Con información de BBC Ciencia
A lo largo de la historia, el ser humano ha sido asombrado testigo de la capacidad que tienen muchas aves para detectar el campo magnético de la Tierra y así poder llevar a cabo sus largos viajes migratorios.
Era creencia general que los seres humanos carecíamos de este sentido natural de detección magnética, aunque una reciente investigación ha encontrado que el ojo humano contiene un compuesto sensible a la luz que puede percibir el magnetismo del planeta.
Dicho estudio fue presentado por la Escuela Médica de la Universidad de Massachusetts, en Estados Unidos, y aunque la investigación se realizó con moscas, el hallazgo permitirá llevar a cabo estudios más amplios sobre el controvertido campo de la biología sensorial en los seres humanos, dicen los científicos en la revista Nature Communications.
Todavía no se conocen con claridad los mecanismos exactos con los cuales los animales migratorios pueden realizar sus largos trayectos. Lo que sí sabe es que muchos de ellos tienen una proteína sensible a la luz, llamada criptocromo (CRY), que se cree juega un papel esencial en la capacidad de detectar el campo magnético de la Tierra, la llamada magneto-recepción.
Magneto-recepción
Investigadores de Massachusetts ya habían demostrado en estudios previos que, en el caso de la mosca Drosophila, la proteína criptocromo puede funcionar como un sensor magnético sensible a la luz, y para probar si la proteína criptocromo del ser humano, llamada hCRY2, tiene una capacidad magnética similar, el profesor Steven Reppert y su equipo de trabajo crearon moscas Drosophila modificadas, en las que reemplazaron su proteína CRY original por la proteína humana hCRY2. «Desarrollamos un sistema para estudiar el mecanismo de magnetorrecepción en la mosca de la fruta» explica el doctor Reppert.
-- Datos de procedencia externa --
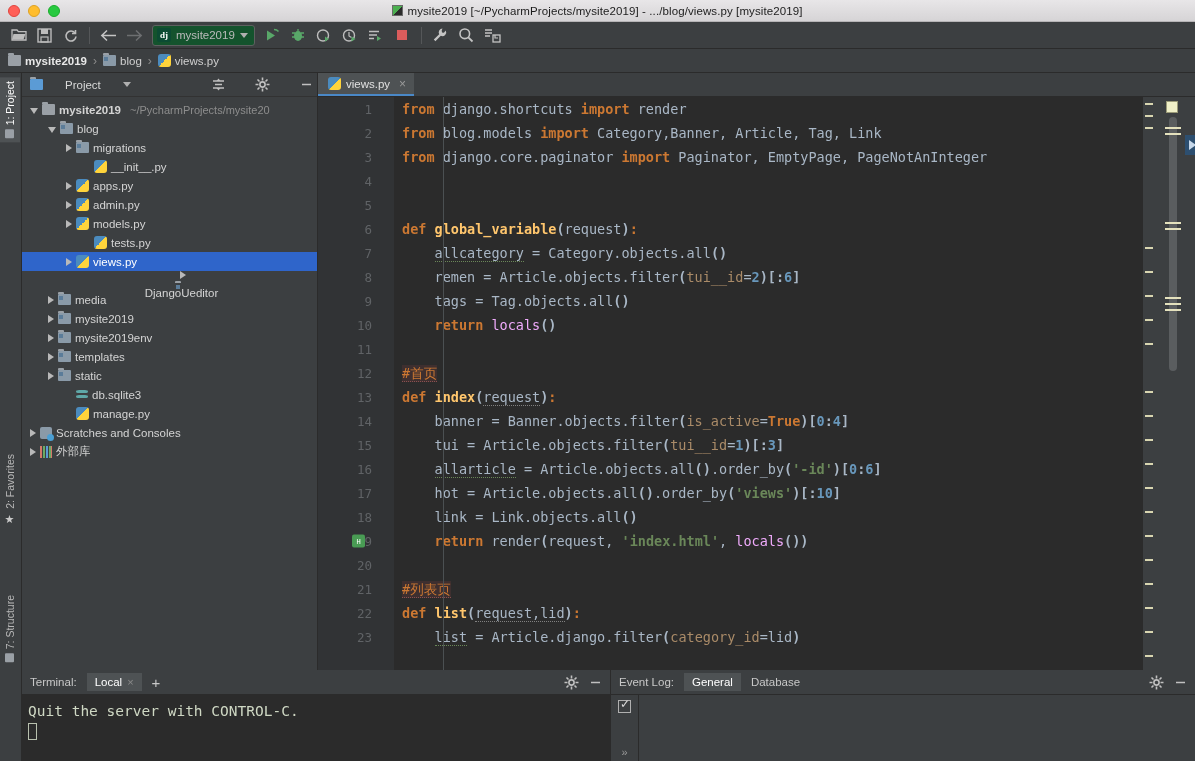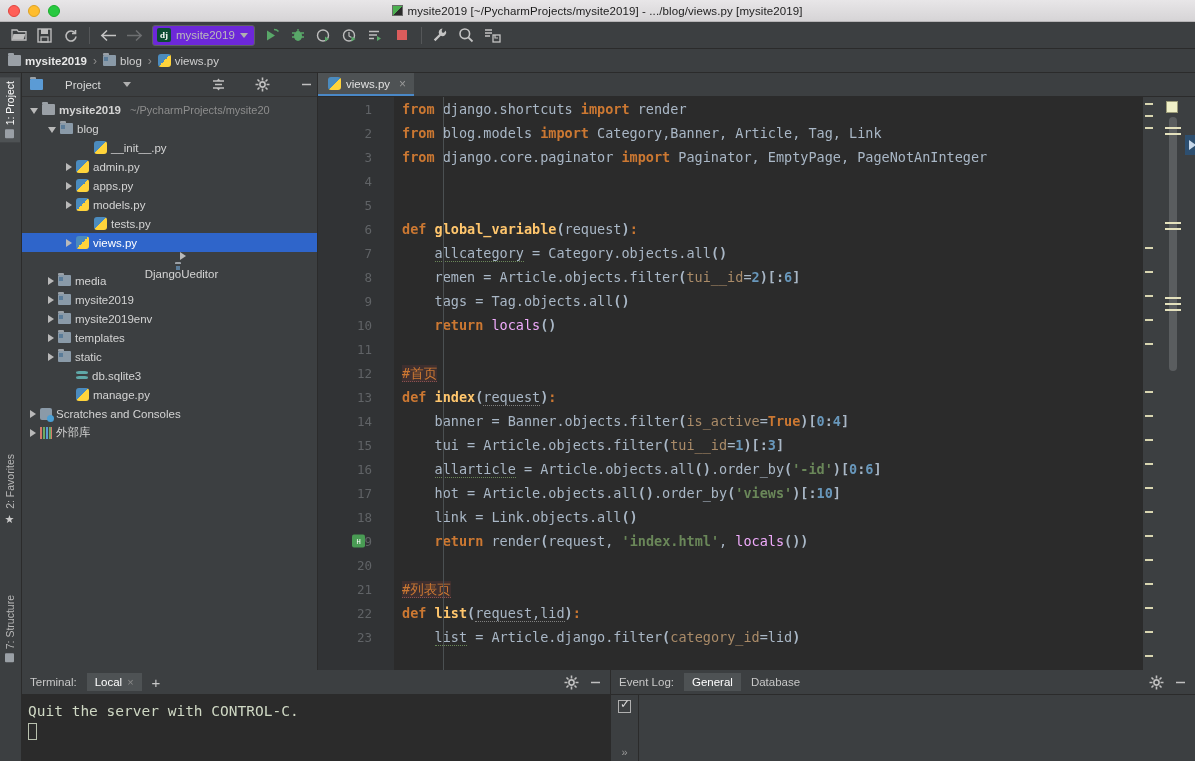"dj" .run-config { background: #6d28d9 -> #14532d }
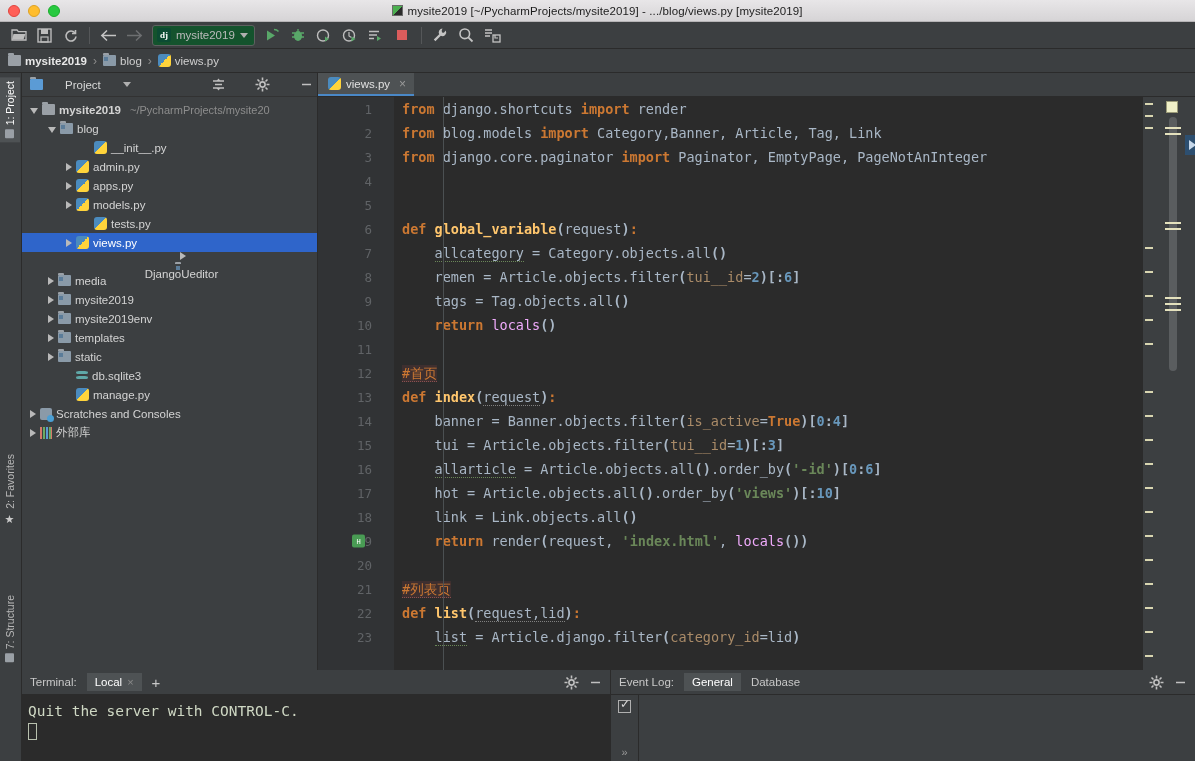"migrations" div.node { html: none -> <div> <span></span> <span></span> <span>migrations</span> </div> }
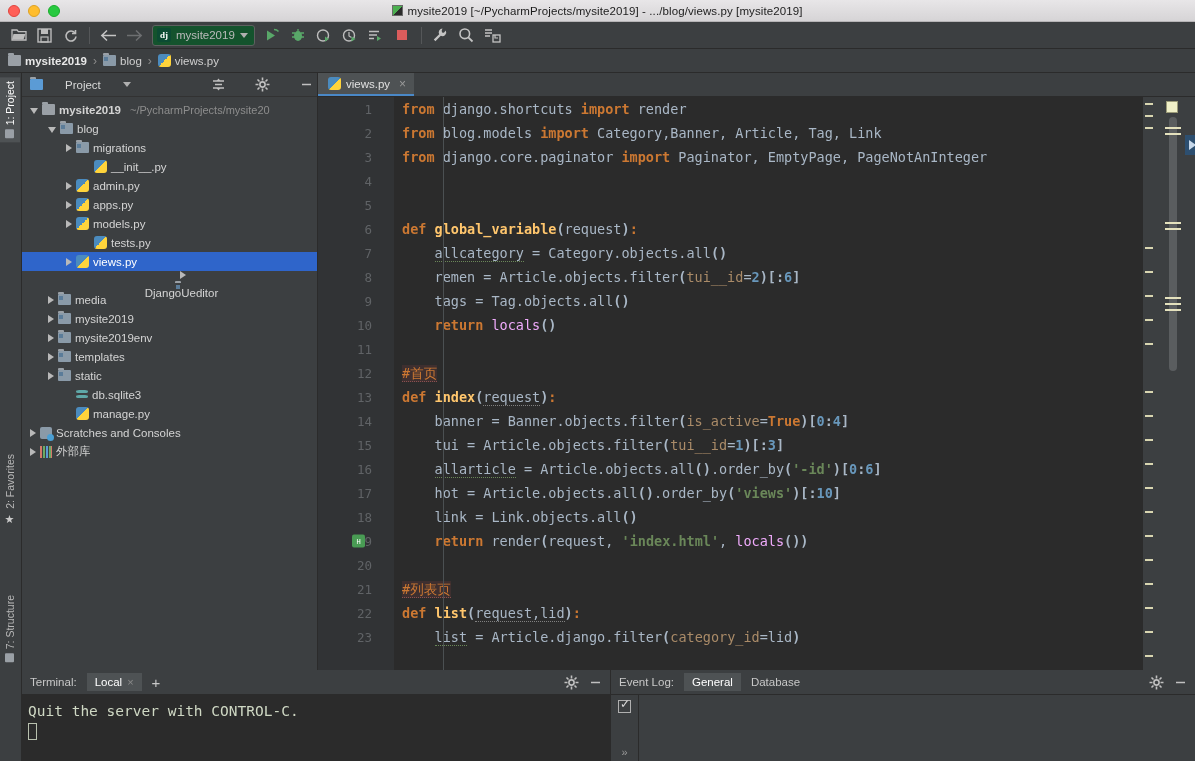"admin.py" div.node { order: before "apps.py" -> after "apps.py" }
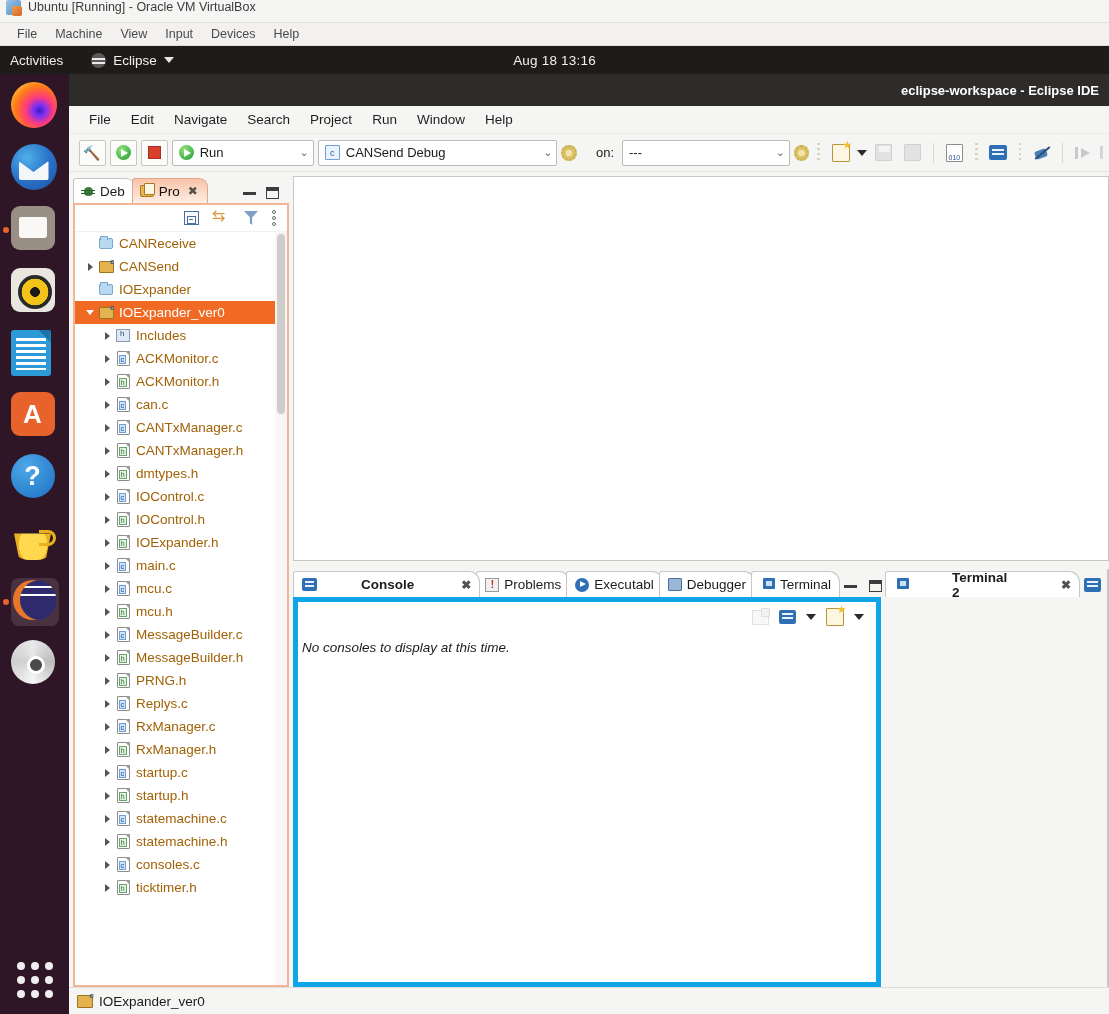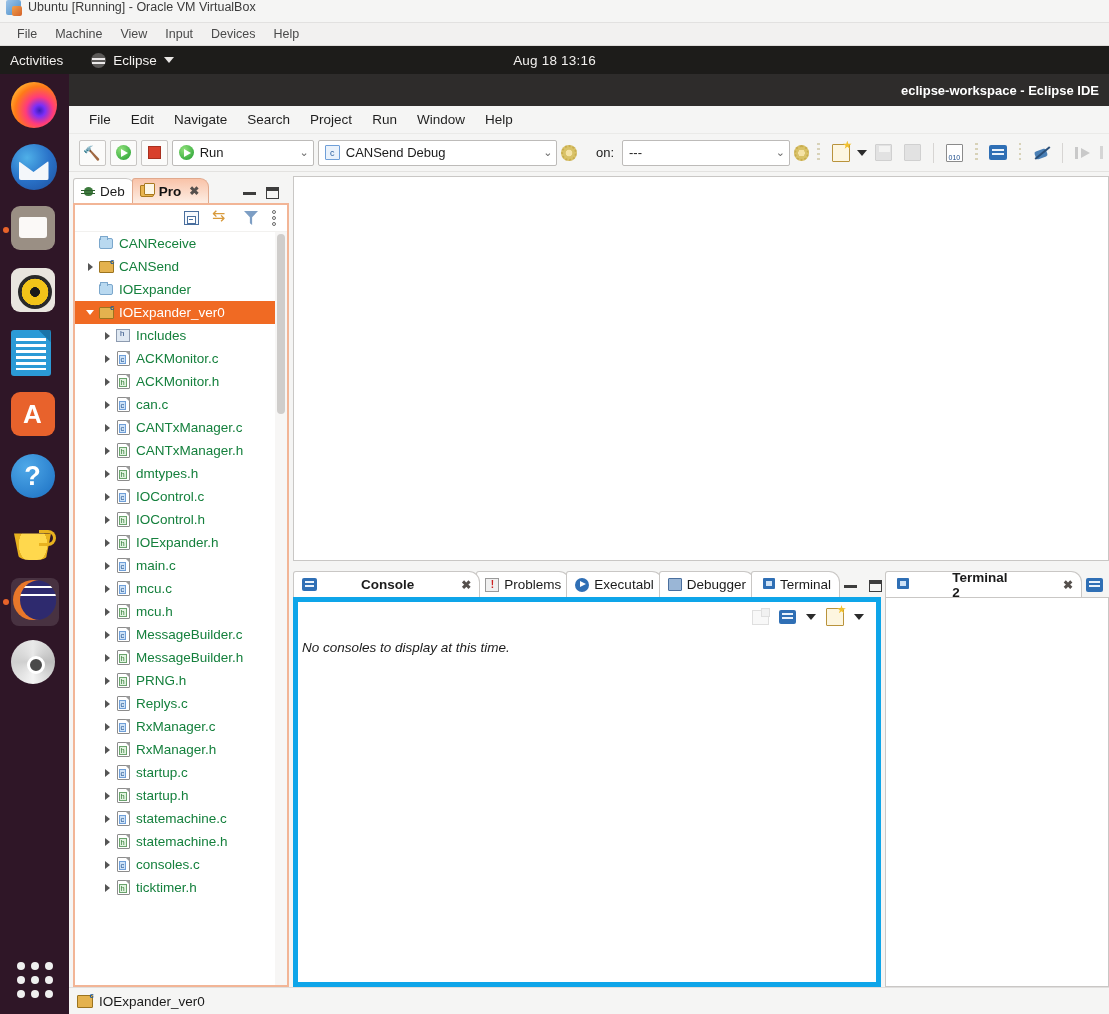"Pro" .vtab.active { font-weight: bold -> normal }
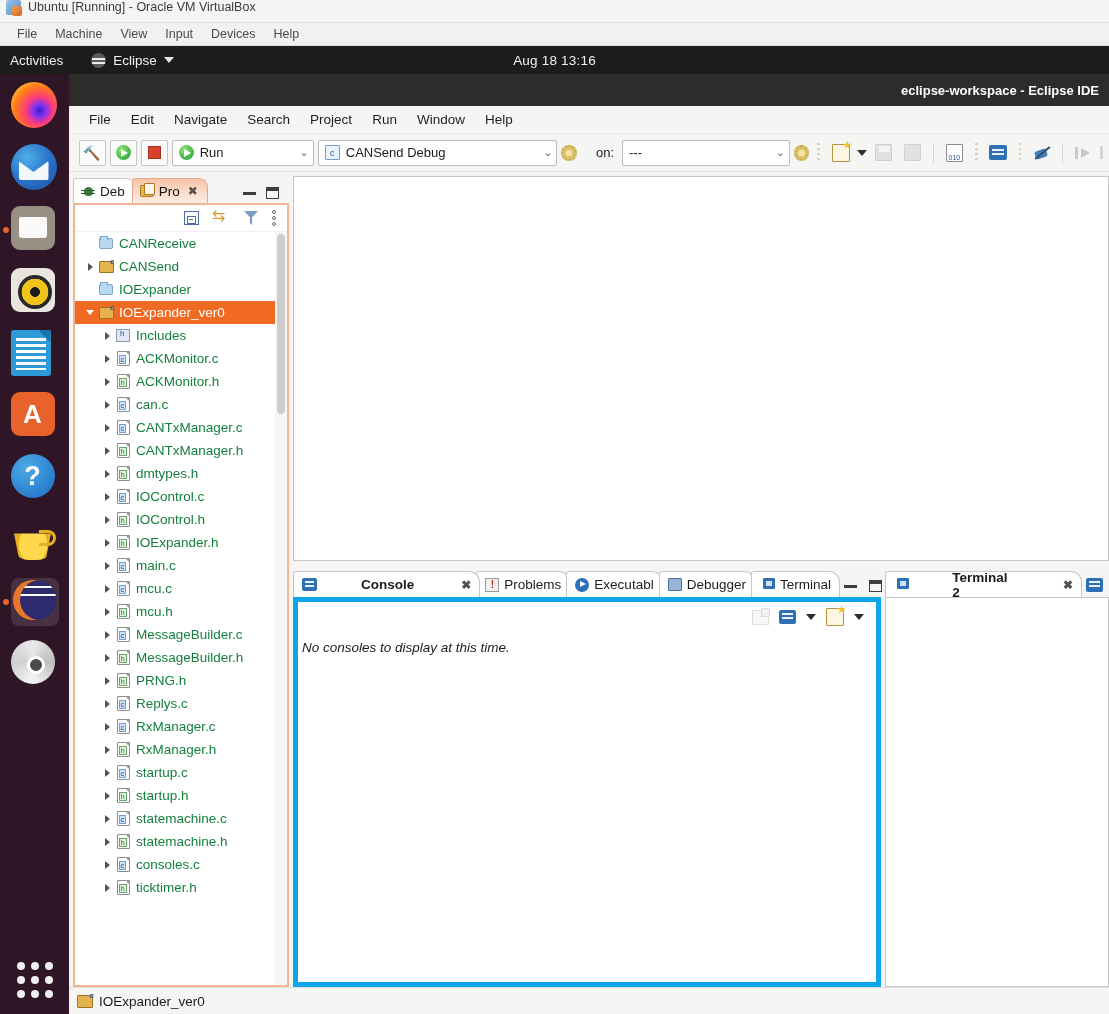"CANReceive" .trow { color: #15803d -> #a16207 }
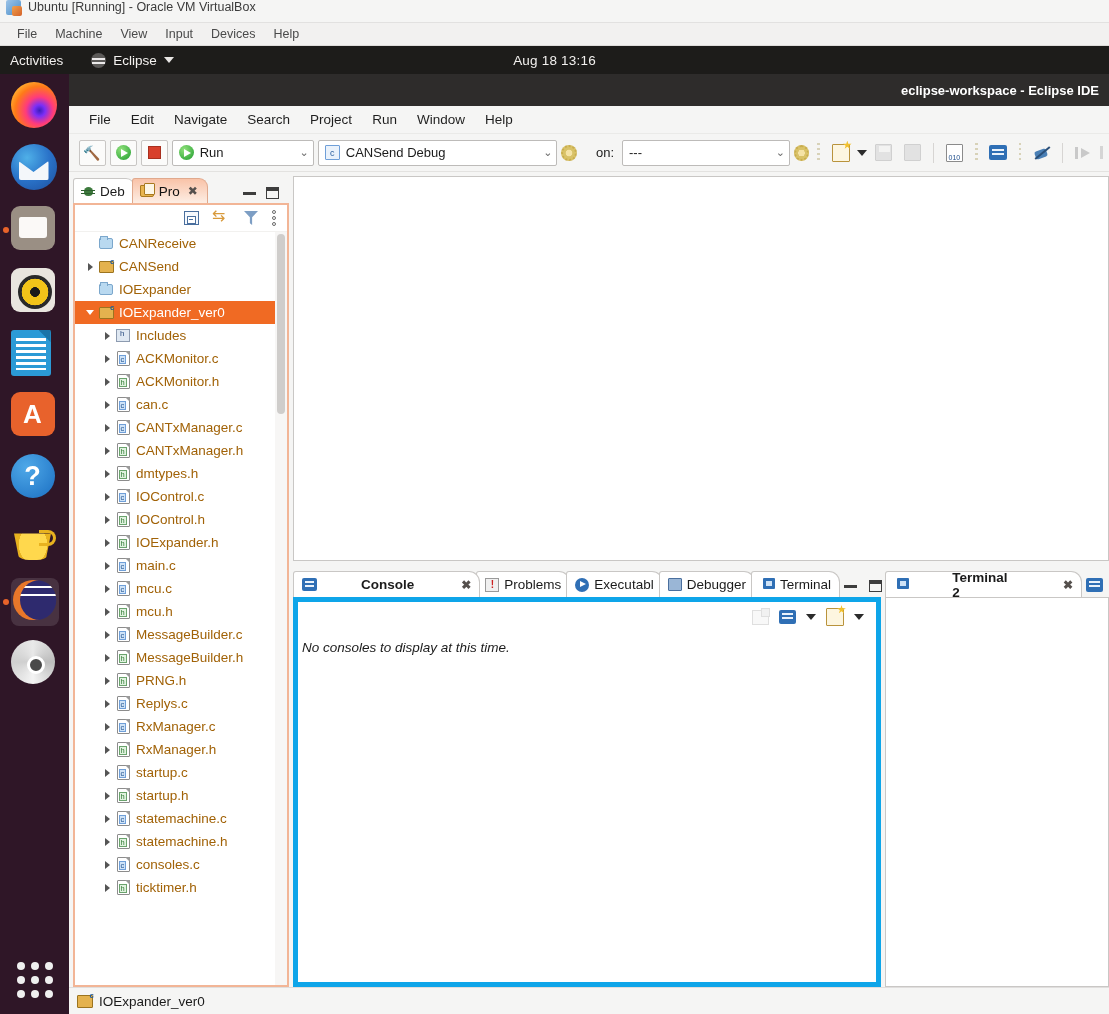"Terminal 2" .term-panel { flex-direction: column -> row }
Sería muy sorprendente descubrir que no contamos con este sentido, que usan varios animales. Creo que el asunto ahora es entender cómo lo usamos».
El mismo doctor Reppert asevera: «Logramos colocar proteínas de otros animales en la mosca para observar si estos compuestos en sus diferentes formas realmente funcionan como magnetoreceptores. De todos los vertebrados, pensamos que la que era más importante para estudiar era la proteína del ser humano».
Los investigadores descubrieron que en efecto, las moscas con la proteína humana pudieron detectar y responder a la fuerza eléctrica generada por el campo magnético.
Tal como señala el profesor Reppert, los resultados muestran que la hCRY2 tiene la capacidad molecular de funcionar como un sistema de detección magnética. Esto, dicen, «podría abrir la puerta para investigaciones más amplias sobre la magneto-recepción humana».
El doctor Reppert, sin embargo, reconoce que estas investigaciones serán «difíciles, debido a la naturaleza de la magneto-recepción humana que, si existe, reaccionamos a ella sin saber que realmente lo estamos haciendo».
Por eso las futuras investigaciones sobre la sensibilidad magnética humana, explica el científico, deberán llevarse a cabo en el ámbito conductual. «Sería muy sorprendente descubrir que no contamos con este sentido, que usan varios animales» afirma el investigador. «Creo que el asunto ahora es entender cómo lo usamos».